Syncope in patients with an implantable cardioverter-defibrillator: incidence, prediction and implications for driving restrictions.

Abstract

This retrospective study was undertaken to provide information on occurrence, risk prediction and prevention of syncope in patients with an implantable cardioverter-defibrillator (ICD). ICDs effectively terminate ventricular tachycardia and fibrillation (VT/VF). Incapacitating symptoms, such as syncope, may still occur. We performed a retrospective analysis of data from 421 patients (clinical history, outpatient chart reviews and episode data) with mean (+/-SD) follow-up of 26 +/- 18 months. Of 421 patients, 229 (54.4%) had recurrent VT/VF, and 62 (14.7%) had syncope. The actuarial survival rate free of VT/VF was 58%, 45% and 37% and that for survival free of syncope was 90%, 85% and 81% at 12, 24 and 36 months after implantation, respectively.
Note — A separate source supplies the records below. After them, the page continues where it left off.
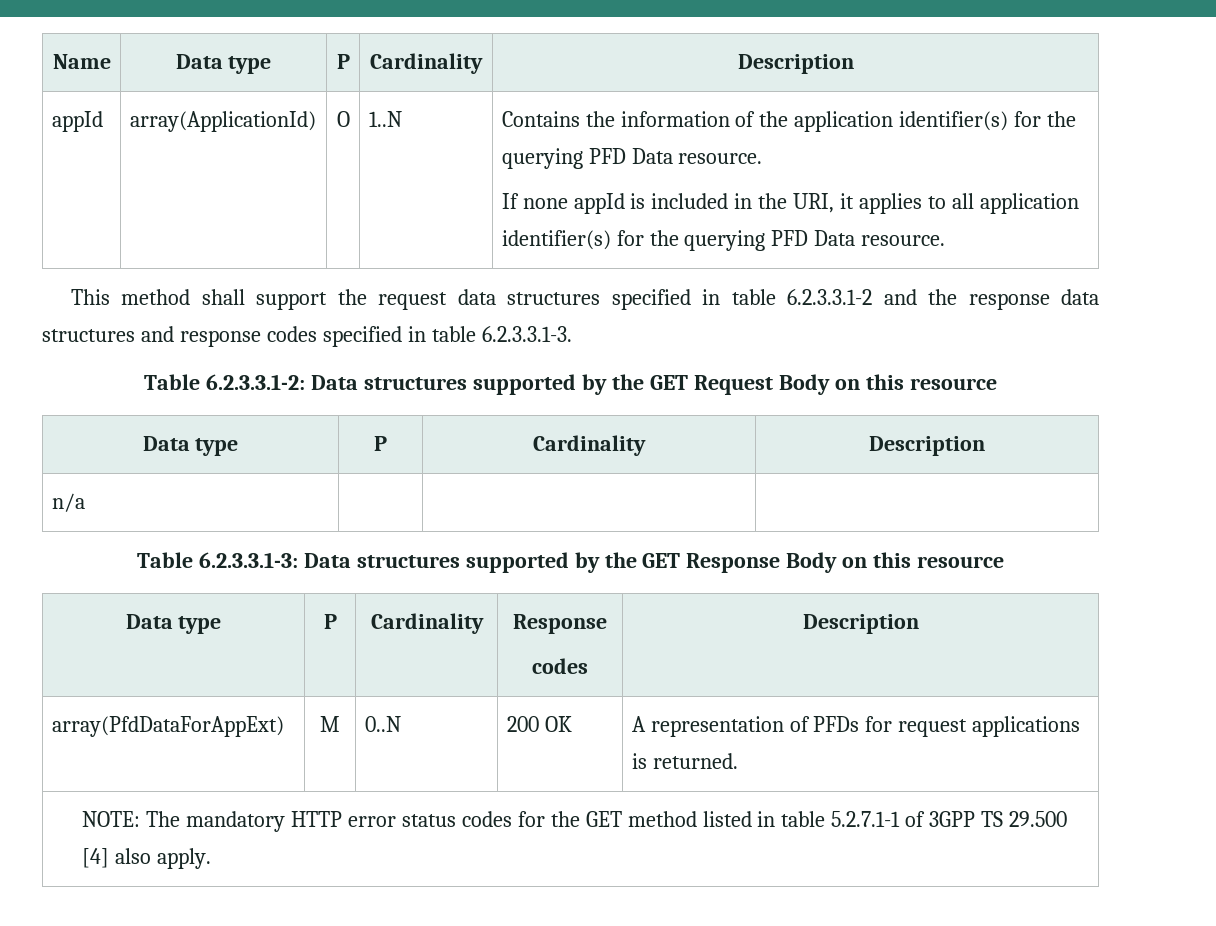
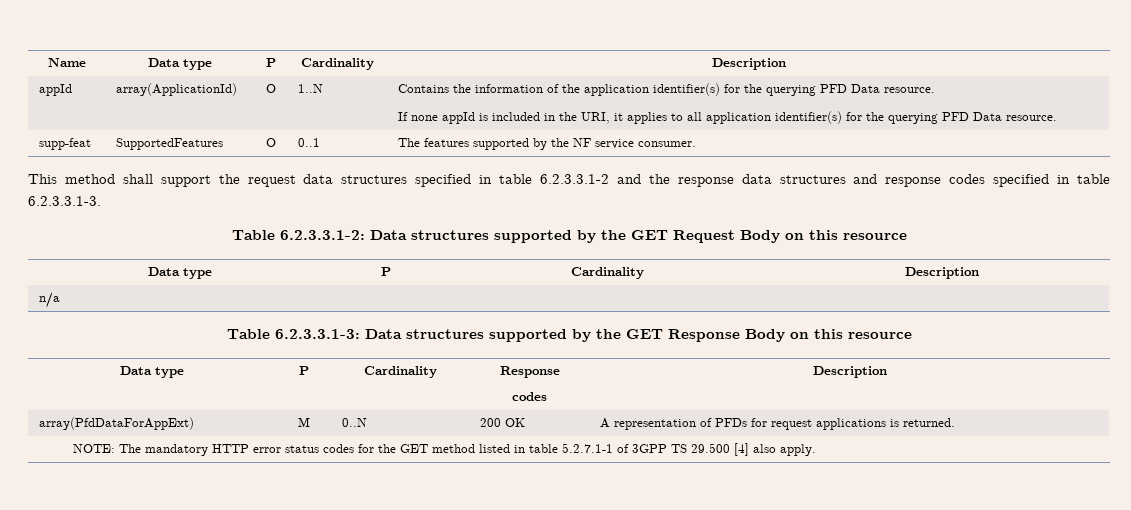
+ supp-feat | SupportedFeatures | O | 0..1 | The features supported by the NF service consumer.

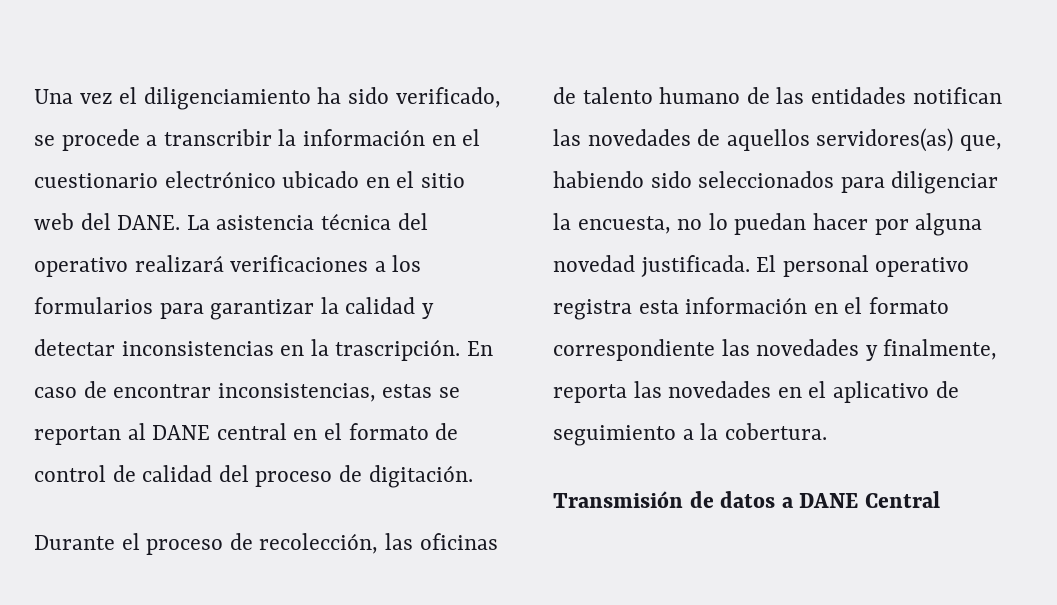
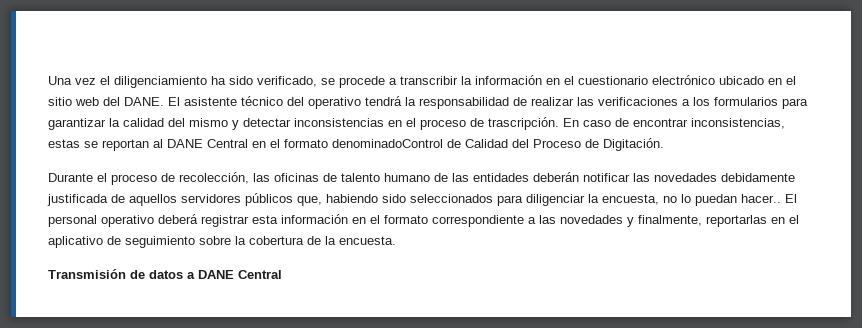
- La asistencia técnica del operativo realizará verificaciones a los formularios para garantizar la calidad y detectar inconsistencias en la trascripción.
+ El asistente técnico del operativo tendrá la responsabilidad de realizar las verificaciones a los formularios para garantizar la calidad del mismo y detectar inconsistencias en el proceso de trascripción.
- En caso de encontrar inconsistencias, estas se reportan al DANE central en el formato de control de calidad del proceso de digitación.
+ En caso de encontrar inconsistencias, estas se reportan al DANE Central en el formato denominadoControl de Calidad del Proceso de Digitación.
- Durante el proceso de recolección, las oficinas de talento humano de las entidades notifican las novedades de aquellos servidores(as) que, habiendo sido seleccionados para diligenciar la encuesta, no lo puedan hacer por alguna novedad justificada.
+ Durante el proceso de recolección, las oficinas de talento humano de las entidades deberán notificar las novedades debidamente justificada de aquellos servidores públicos que, habiendo sido seleccionados para diligenciar la encuesta, no lo puedan hacer..
- El personal operativo registra esta información en el formato correspondiente las novedades y finalmente, reporta las novedades en el aplicativo de seguimiento a la cobertura.
+ El personal operativo deberá registrar esta información en el formato correspondiente a las novedades y finalmente, reportarlas en el aplicativo de seguimiento sobre la cobertura de la encuesta.

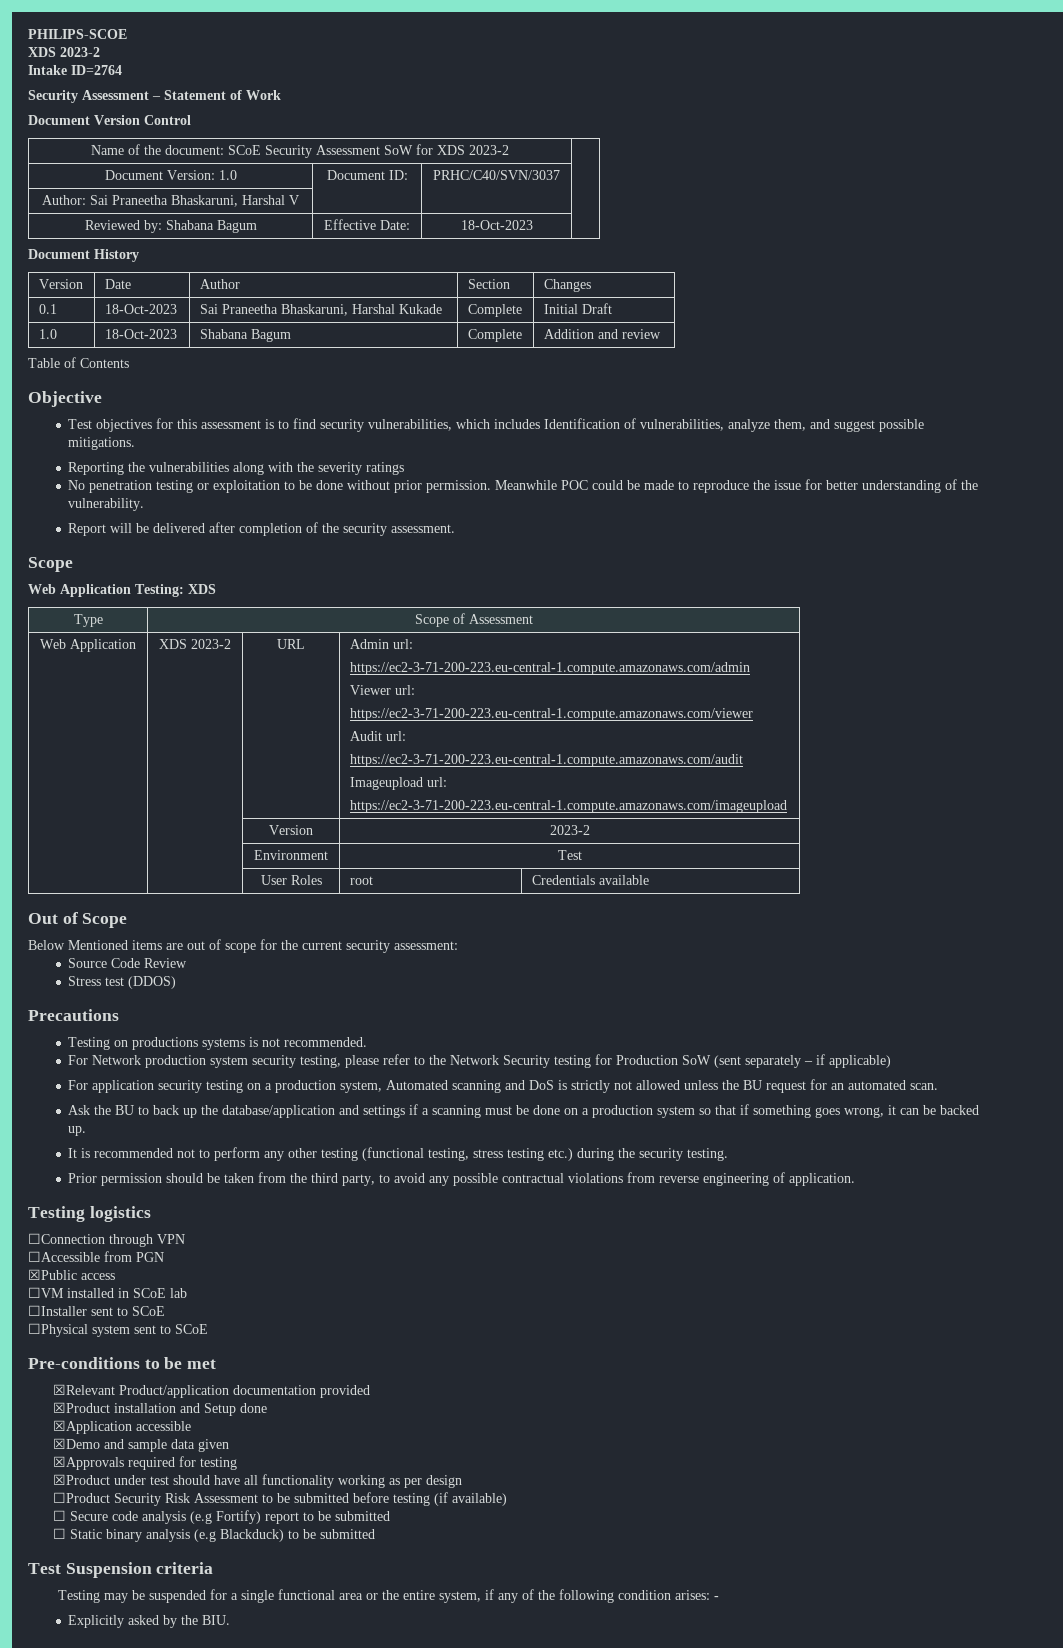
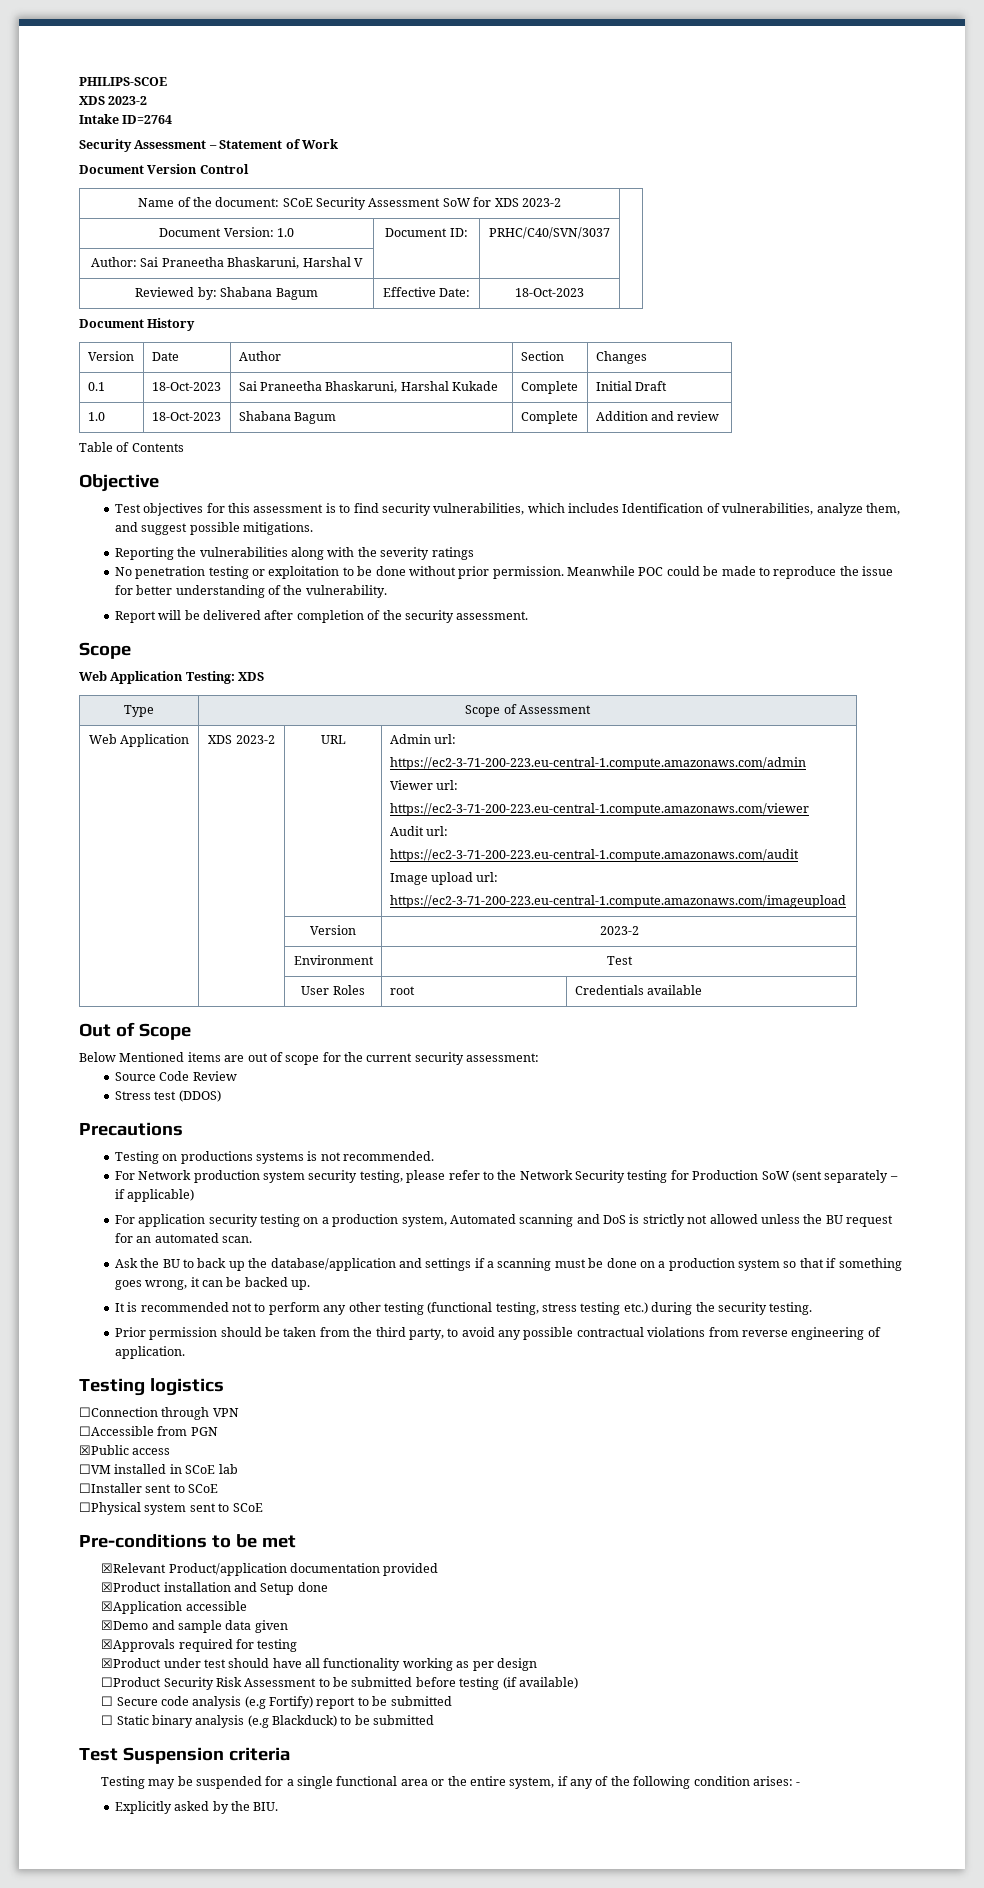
  Web Application | XDS 2023-2 | URL | Admin url:
  https://ec2-3-71-200-223.eu-central-1.compute.amazonaws.com/admin
  Viewer url:
  https://ec2-3-71-200-223.eu-central-1.compute.amazonaws.com/viewer
  Audit url:
  https://ec2-3-71-200-223.eu-central-1.compute.amazonaws.com/audit
- Imageupload url:
+ Image upload url:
Once VT/VF had occurred, 76%, 68% and 62% of patients remained free of syncope during the following 12, 24 and 36 months, and 68%, 64% and 56% remained free of second syncope 12, 24 and 36 months after first syncope, respectively. In cases of syncope, the mean cycle length (CL) of VT was 251 +/- 56 ms. A low baseline left ventricular ejection fraction (LVEF), induction of fast VT (CL <300 ms) during programmed ventricular stimulation and chronic atrial fibrillation (AF) were associated with an increased risk of syncope. If the LVEF was >40%, fast VT had not been induced, and patients had no chronic AF; 96%, 92% and 92% of patients remained free of syncope after 12, 24 and 36 months, respectively. Once patients had a VT recurrence, syncope during the first VT and a high VT rate were the strongest risk predictors of future syncope. Identification of patients with an ICD with a low and high risk of syncope seems to be feasible and might help as a guide to driving restrictions in such patients.